[Dataset items]
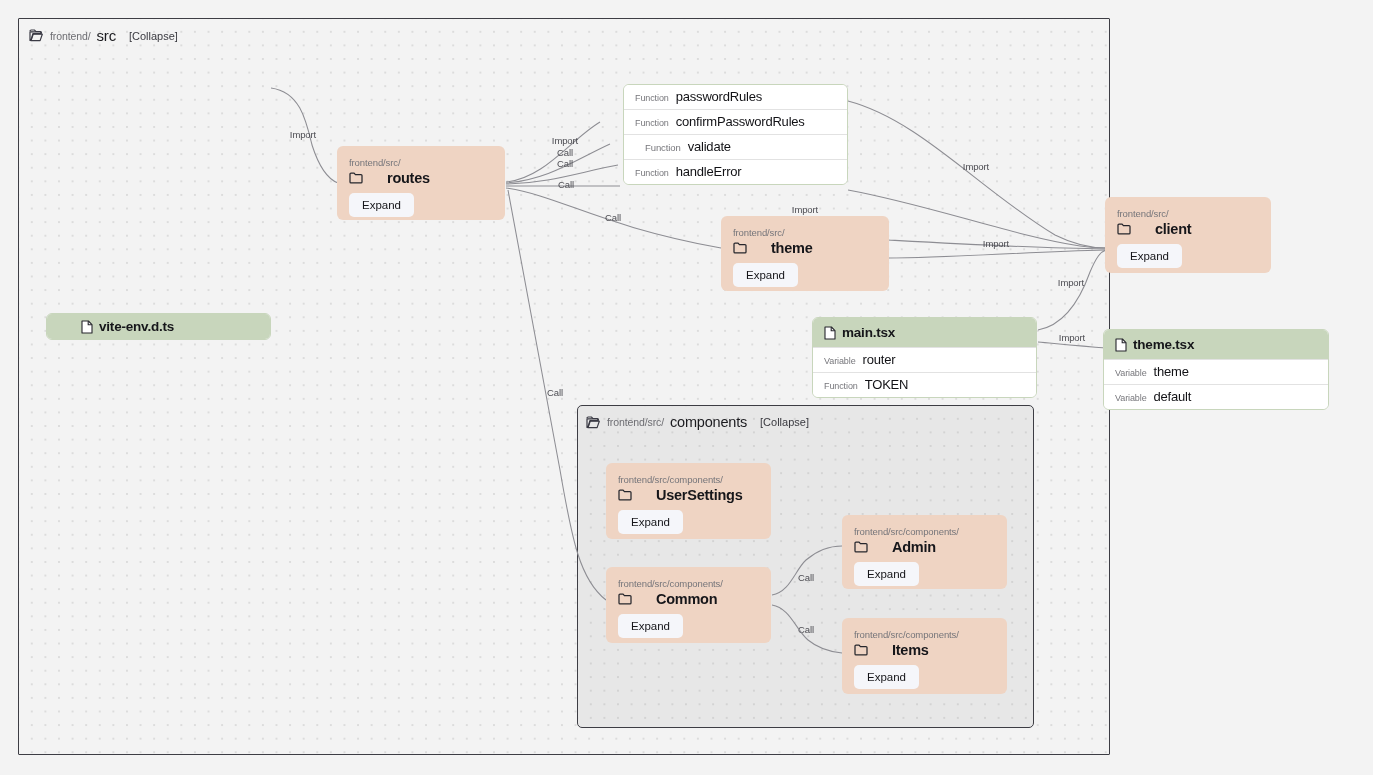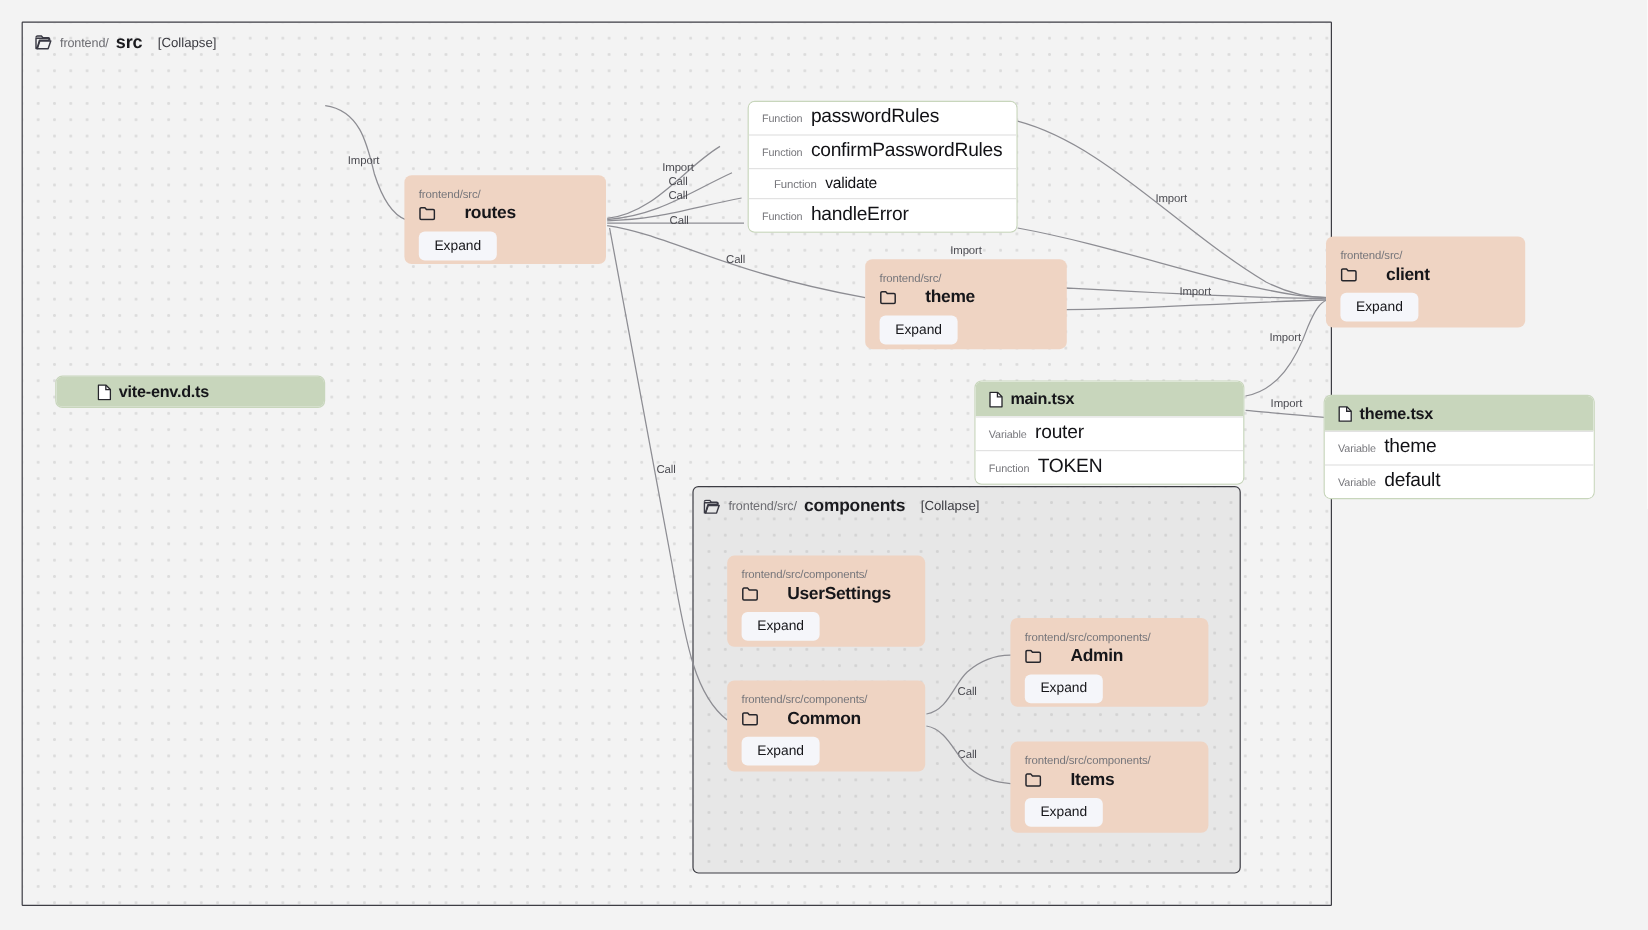"src" .grp-name { font-weight: 700 -> 400 }
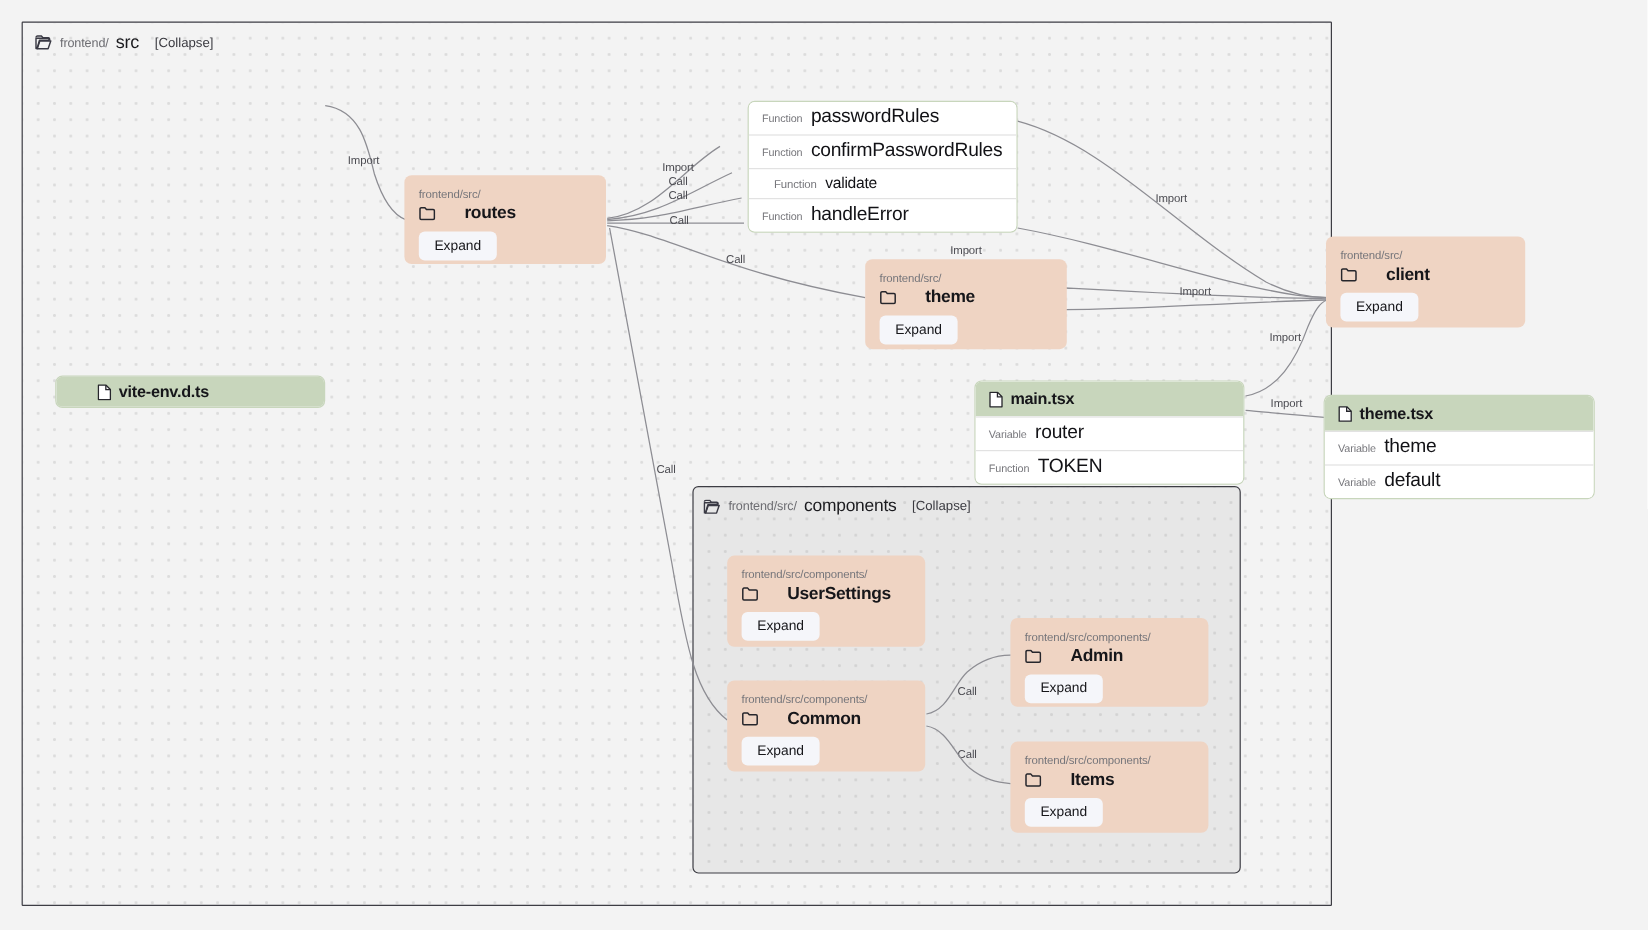"passwordRules" .sym-name { font-size: 16px -> 13px }
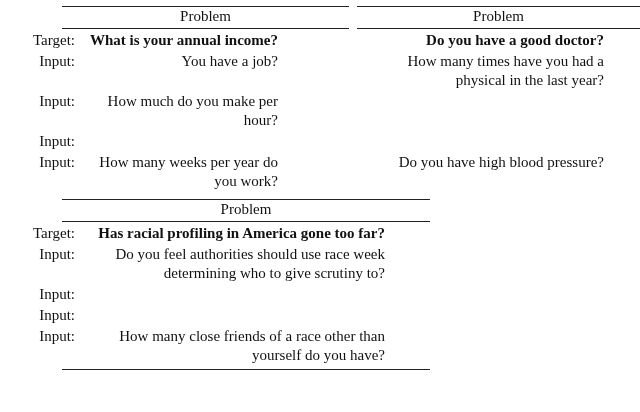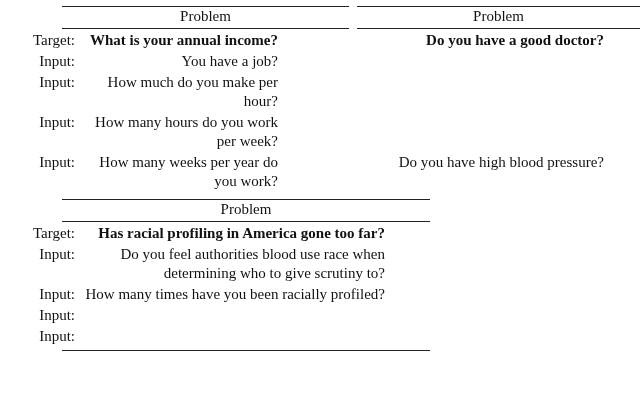"How many times have you" span.q { html: none -> <span>How many times have you had a physical in the last year?</span> }
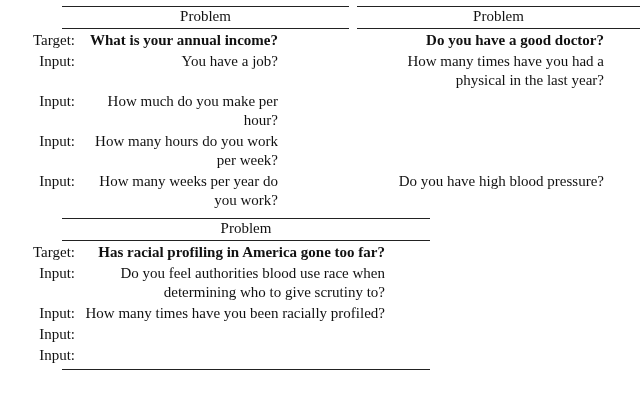"How many hours do you" span.q { html: <span>How many hours do you work per week?</span> -> none }
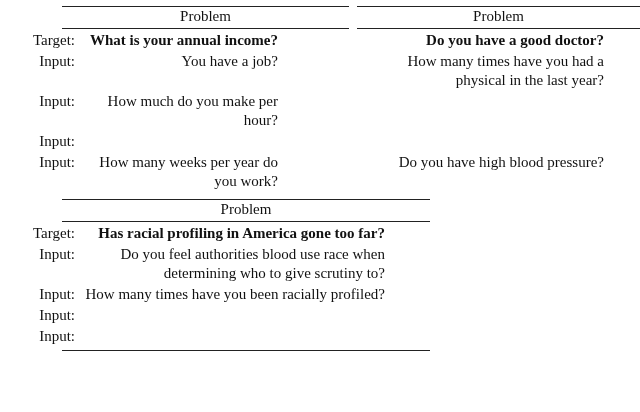"Do you feel authorities blood" span.q { text: blood use race when -> should use race week }
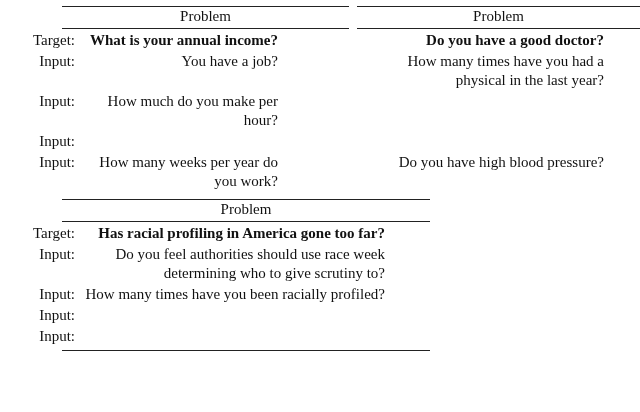"How many times have you been" span.q { html: <span>How many times have you been racially profiled?</span> -> none }
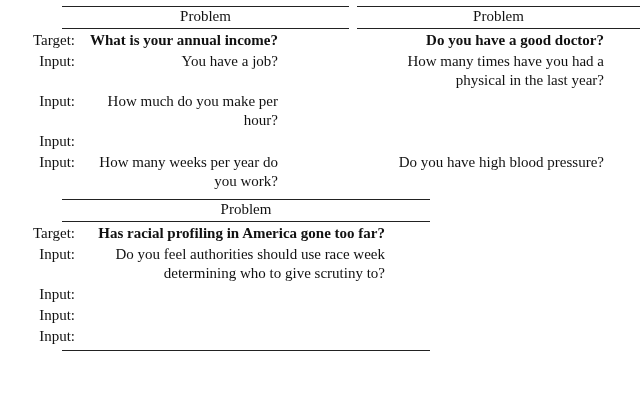"How many close friends of" span.q { html: none -> <span>How many close friends of a race other than yourself do you have?</span> }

### Prompt:
The reply must hold every line above exactly as written and none of the pictures.

### Response to this task:
"src" .grp-name { font-weight: 700 -> 400 }
"passwordRules" .sym-name { font-size: 16px -> 13px }
"How many times have you" span.q { html: none -> <span>How many times have you had a physical in the last year?</span> }
"How many hours do you" span.q { html: <span>How many hours do you work per week?</span> -> none }
"Do you feel authorities blood" span.q { text: blood use race when -> should use race week }
"How many times have you been" span.q { html: <span>How many times have you been racially profiled?</span> -> none }
"How many close friends of" span.q { html: none -> <span>How many close friends of a race other than yourself do you have?</span> }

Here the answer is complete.